My suggestion as valuer is that every state in Nigeria, including the federal government must make an estate surveyor and valuer an economic adviser, whose special mandate is to aggressively pursue the growth and expansion of the formal property system in their states and the banks should open their eyes and see that the opportunities they are missing are legion, as their capacities are still too little compared to the potentials of the city. Imagine if in the next two years you have five million more people with the ability to do formal business in Nigeria, look at the impact on the bottom line both on the banks and the small businesses, economic growth and the opportunity. There are so many people you can bring into the country to partner with you, but you have assets that are not legally recognised, so, they cannot get into meaningful engagement with you, they walk away.
Fate of dead assets littering Lagos landscape The intellectual space that estate surveyors and valuers are supposed to contribute to the administration of our spatial environment has been vacated; there is nobody at the space today. If you ask an average Nigerians of the work of an estate surveyor and valuer, he thinks it is to rent one or three-bedroom house and all that. Nobody is thinking through at that level.

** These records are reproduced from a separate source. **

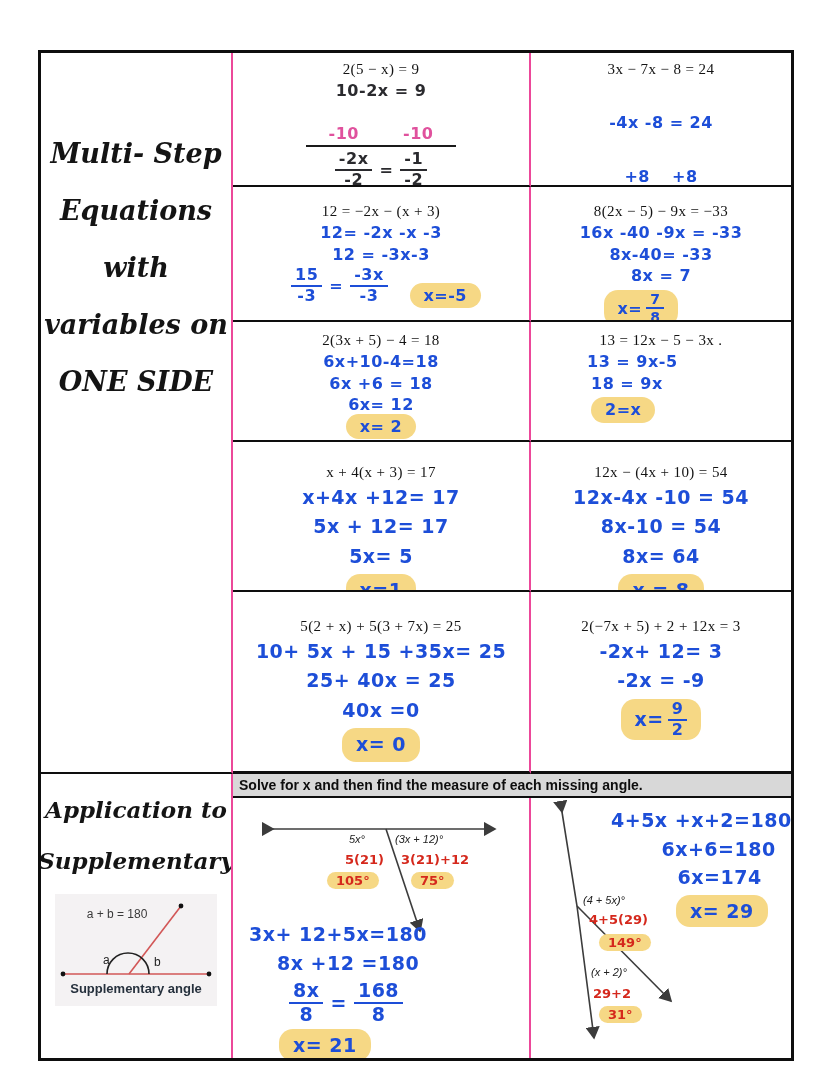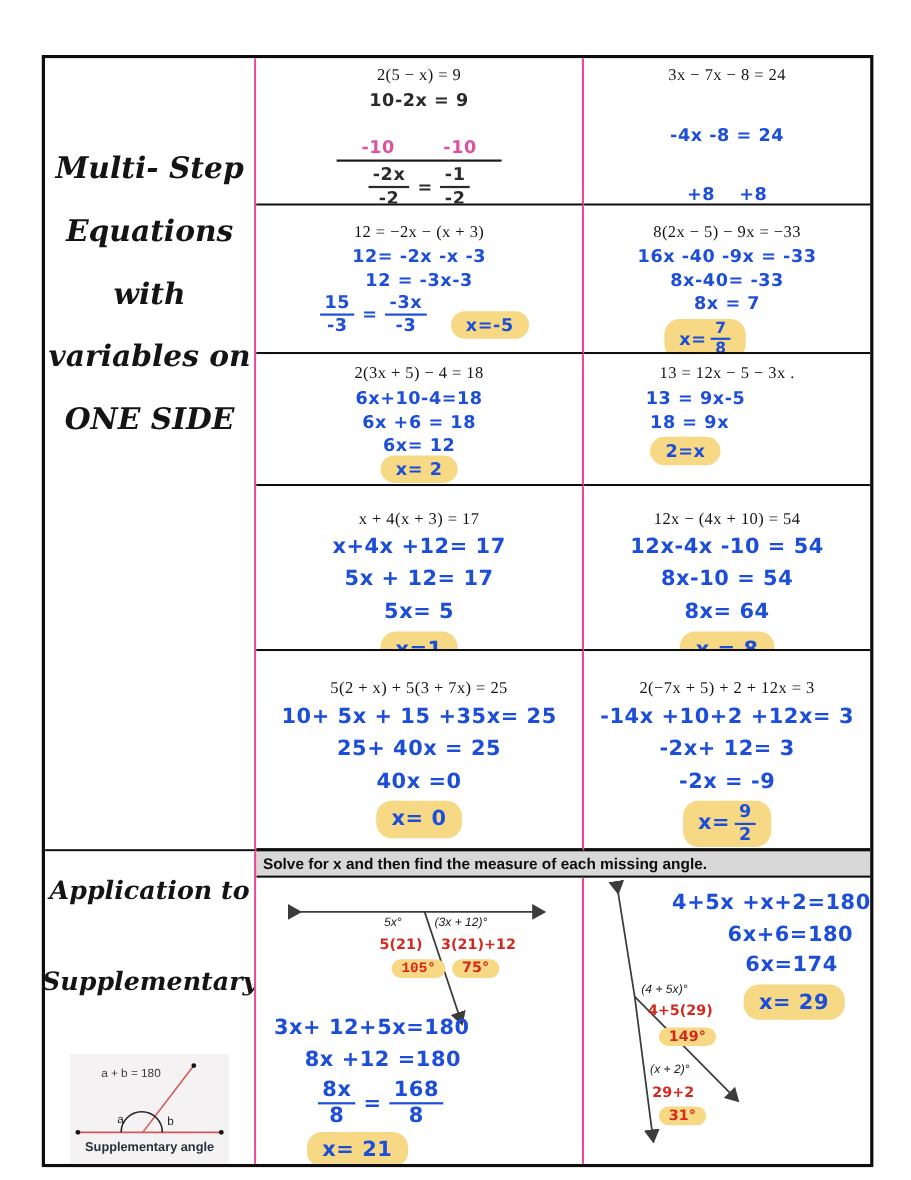--- a/index.html
+++ b/index.html
@@ -6,21 +6,21 @@
   .page{position:relative;width:828px;height:1073px;background:#ffffff;overflow:hidden;
         font-family:"Liberation Sans",sans-serif;}
   .sheet{position:absolute;left:38px;top:50px;display:grid;
          grid-template-columns:192px 298px 260px;
          grid-template-rows:134px 135px 120px 150px 182px 24px 260px;
          border:3px solid #0e0e0e;background:#fff;}
   .cell{box-sizing:border-box;border-right:2px solid #ec4899;border-bottom:2px solid #0e0e0e;
         background:#fff;overflow:hidden;position:relative;}
   .last-col{border-right:none;}
   .thick-bottom{border-bottom:3px solid #0e0e0e;}
-  .no-bottom{border-bottom:none;gap:32px;}
+  .no-bottom{border-bottom:none;}
 
   
   .side-top{grid-area:1/1/6/2;display:flex;flex-direction:column;align-items:center;
             padding-top:72px;}
   .side-bot{grid-area:6/1/8/2;display:flex;flex-direction:column;align-items:center;padding-top:10px;}
   .script{font-family:"DejaVu Serif",serif;font-style:italic;font-weight:bold;color:#141414;}
   .side-top .script{font-size:27px;line-height:57px;}
   .side-bot .script{font-size:23px;line-height:51px;}
 
   
@@ -225,21 +225,20 @@
       <div class="hw ink-blue">10+ 5x + 15 +35x= 25</div>
       <div class="hw ink-blue">25+ 40x = 25</div>
       <div class="hw ink-blue">40x =0</div>
       <div class="chip hw ink-blue">
         <span>x= 0</span>
       </div>
     </div>
 
     <div class="cell p-cell big thick-bottom last-col" style="grid-area:5/3/6/4;padding-top:26px;">
       <div class="given">2(−7x + 5) + 2  + 12x = 3</div>
-      <div class="hw ink-blue">-14x +10+2 +12x= 3</div>
       <div class="hw ink-blue">-2x+ 12= 3</div>
       <div class="hw ink-blue">-2x = -9</div>
       <div class="chip hw ink-blue">
         <span>x=</span>
         <span class="frac" style="font-size:16px;">
             <span class="num">9</span>
             <span class="den">2</span>
           </span>
       </div>
     </div>
@@ -254,21 +253,21 @@
           <marker id="ah" markerWidth="9" markerHeight="9" refX="7" refY="4.5" orient="auto">
             <path d="M0,0 L8,4.5 L0,9 z" fill="#3c3c3c"></path>
           </marker>
         </defs>
         <line x1="40" y1="31" x2="262" y2="31" stroke="#3c3c3c" stroke-width="1.6" marker-start="url(#ah)" marker-end="url(#ah)"></line>
         <line x1="153" y1="31" x2="187" y2="133" stroke="#3c3c3c" stroke-width="1.6" marker-end="url(#ah)"></line>
       </svg>
       <span class="diag-label" style="left:116px;top:35px;">5x°</span>
       <span class="diag-label" style="left:162px;top:35px;">(3x + 12)°</span>
       <span class="red-calc" style="left:112px;top:54px;">5(21)</span>
-      <span class="red-chip" style="left:123px;top:74px;font-family:Liberation Mono, monospace;">105°</span>
+      <span class="red-chip" style="left:94px;top:74px;">105°</span>
       <span class="red-calc" style="left:168px;top:54px;">3(21)+12</span>
       <span class="red-chip" style="left:178px;top:74px;">75°</span>
       <div class="work" style="left:16px;top:122px;align-items:flex-start;">
         <div class="hw ink-blue">3x+ 12+5x=180</div>
         <div class="hw ink-blue" style="margin-left:28px;">8x +12 =180</div>
         <div class="fracline hw ink-blue" style="margin-left:40px;margin-top:4px;">
           <span class="frac">
               <span class="num">8x</span>
               <span class="den">8</span>
             </span>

In my journey during graduate school in Harvard, we were already looking at what to do with parking spaces as a project in New York City; looking forward to a time when there will be electric cars that the need for parking spaces in the city centres, in the homes will be reduced by almost 70 per cent. They were already thinking forward on what to do with those spaces. That is the space valuers occupy in the society, to offer this direction, offer this advice because every concrete you put together as a real estate is cost and capital, and anytime it is not yielding money somebody is losing money. So to have those assets in that place and they are not in use today just show you how abandoned the intellectual space for the contribution of real estate and valuers in Nigeria has become and how the owners of those spaces are not even soliciting advice on what to do.